A's draft Nightengale


CUMBERLAND — Wednesday, June 6 will be a date not soon forgotten by Bryce Nightengale.

In fact, it will be remembered forever, because it’s the day the former Allegany High standout took a giant step to fulfilling a childhood dream.

Nightengale, a 6-foot-5 right-handed pitcher who recently finished his junior season at George Mason University in Fairfax, Virginia, was taken by the Oakland Athletics in the 16th round of the Major League Baseball amateur draft on Wednesday.

“Pure excitement and joy,” he said of the sampling of emotions he felt when he learned he would be selected and when his name was called. “Getting this opportunity is very rare and a very high honor.

“I’m extremely excited to get this chance at the next level.”

Nightengale, a 2014 graduate of Allegany, was the 473rd overall pick of the draft. He said he expects to sign and begin the next chapter of his baseball career soon.

Athletically, Nightengale has a full year of NCAA eligibility remaining. Academically, he is only 13 credits shy of graduating.

“I’ll be getting a phone call from the A’s (Wednesday night), and then I’ll fly to Mesa, Arizona for a physical, and then negotiations, and then the season would start in 12 days.” He said that the Athletics would pay for the remainder of his schooling.

Nightengale said Wednesday, at about the 12th round, he got a couple of phone calls and texts from several teams, including the Nationals, Royals and Padres, regarding signability. An official from the A’s, who had been one of the teams that had actively scouted Nightengale all year, texted to tell him to “stay close to the phone.”

“Within two picks, they called me and welcomed me to the organization.”

And just like that, a career that started with the Pirates Tee Ball team and progressed to Bayliner and Allegany Business Consulting in the Appalachian Little League, included a Hot Stove League championship with Riverside Sports, and time with Hite Roofing of the Rec League and the Tri-State Titans and Cumberland Orioles of the PenMar-WV League, not to mention a standout career at Allegany High, had moved to the ultimate level.

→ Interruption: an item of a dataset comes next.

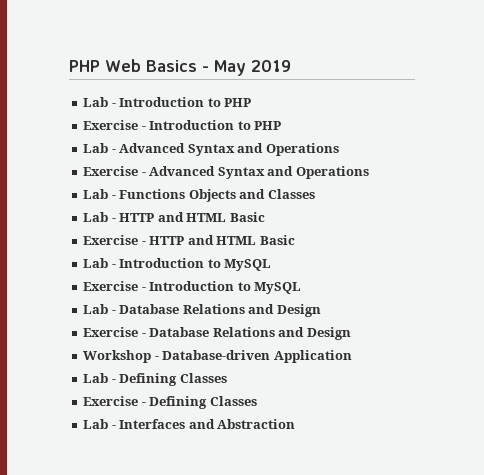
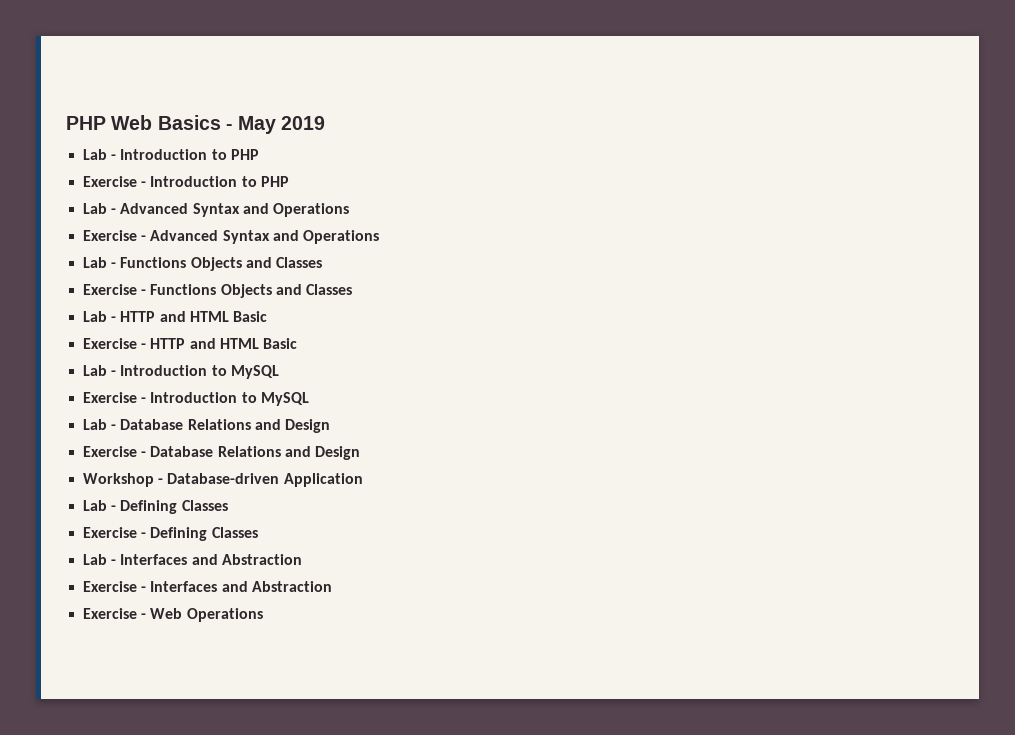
(315, 194) none -> [83,284,352,298] // Exercise - Functions Objects and Classes
(296, 424) none -> [83,581,332,592] [83,608,263,622] // Exercise - Interfaces and Abstraction // Exercise - Web Operations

“It’s been a dream of mine since I was 4 or 5 years old, since I started playing tee ball and playing in the back yard with dad,” he said. His father, Tim, is the boys head soccer coach at Mountain Ridge.

“It’s just awesome. But it doesn’t stop here. Now the working starts, to try to make it to the big leagues,” he said. “And I want to say ‘thank you’ to all of the many coaches and friends and supporters who have helped me along the way.”

Nightengale said baseball was always his favorite sport, and he always wanted to be a pitcher. He throws a fast ball, curve ball and change-up, and is currently working on adding a slider.

This year at George Mason, he set career highs for wins, innings pitched and strikeouts, going 6-6 with a 3.45 earned run average. He pitched 88 2/3 innings, allowed 83 hits, walked 32 and struck out 80. He was second in the Atlantic-10 Conference in starts (15), sixth in innings pitched, seventh in strikeouts.

He won three of his last four starts, and in his final five he pitched 34 1/3 innings and allowed eight earned runs for a 2.09 ERA. He walked 12 and struck out 26.

George Mason was 29-27 overall and tied for second in the Atlantic-10 with a 16-8 record. The Patriots lost to regular-season champion Saint Louis, 5-0, in the A-10 Tournament final.

At Allegany, Nightengale received the 2014 Skip Cook Memorial Award as the area’s Player of the Year and was a two-time first-team All-Area selection playing for head coach Scott Bauer.

He was 8-0 with a 1.30 ERA and a .438 batting average during his Player of the Year senior season. The Campers were 19-2 and area, City and AMAC champions that year. They were 21-4, region champs and Class 1A state runners-up his junior year.

In basketball, Nightengale was first-team All-Area in 2014, and helped lead the Campers to a 60-16 record and two area, City and AMAC championships in his three varsity seasons for coach Tedd Eirich. Allegany was 24-2 and state runner-up in his senior year.

Nightengale was one of 14 pitchers taken by the Athletics during the 40-round draft. Twelve of the 14 were right-handers. Ironically, the last Allegany player, who was also a pitcher and a Player of the Year, had also been taken in the 16th round, Aaron Laffey, by the Cleveland Indians, in 2003.